YOUR ASSIGNMENT: A word-for-word copy of the data is what's wanted, with no pictures.

ENTRIES SHOWN:

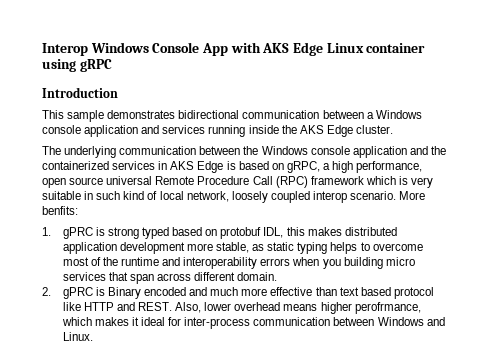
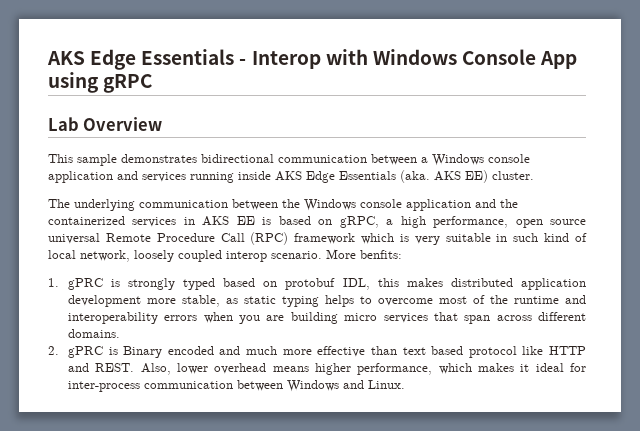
[42,42,426,56] Interop Windows Console App with AKS Edge Linux container -> [47,49,578,70] AKS Edge Essentials - Interop with Windows Console App
[42,87,118,98] Introduction -> [48,117,163,131] Lab Overview
[281,125,353,137] the AKS Edge -> [275,170,488,183] AKS Edge Essentials (aka. AKS EE)
[197,161,224,173] Edge -> [236,216,255,225] EE
[107,227,139,239] strong -> [128,278,176,290] strongly
(341, 264) none -> [266,315,285,321] are
[237,272,278,281] domain. -> [67,329,120,338] domains.
[354,302,421,314] perofrmance, -> [357,363,433,375] performance,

TASK SOLUTION:
[42,42,426,56] Interop Windows Console App with AKS Edge Linux container -> [47,49,578,70] AKS Edge Essentials - Interop with Windows Console App
[42,87,118,98] Introduction -> [48,117,163,131] Lab Overview
[281,125,353,137] the AKS Edge -> [275,170,488,183] AKS Edge Essentials (aka. AKS EE)
[197,161,224,173] Edge -> [236,216,255,225] EE
[107,227,139,239] strong -> [128,278,176,290] strongly
(341, 264) none -> [266,315,285,321] are
[237,272,278,281] domain. -> [67,329,120,338] domains.
[354,302,421,314] perofrmance, -> [357,363,433,375] performance,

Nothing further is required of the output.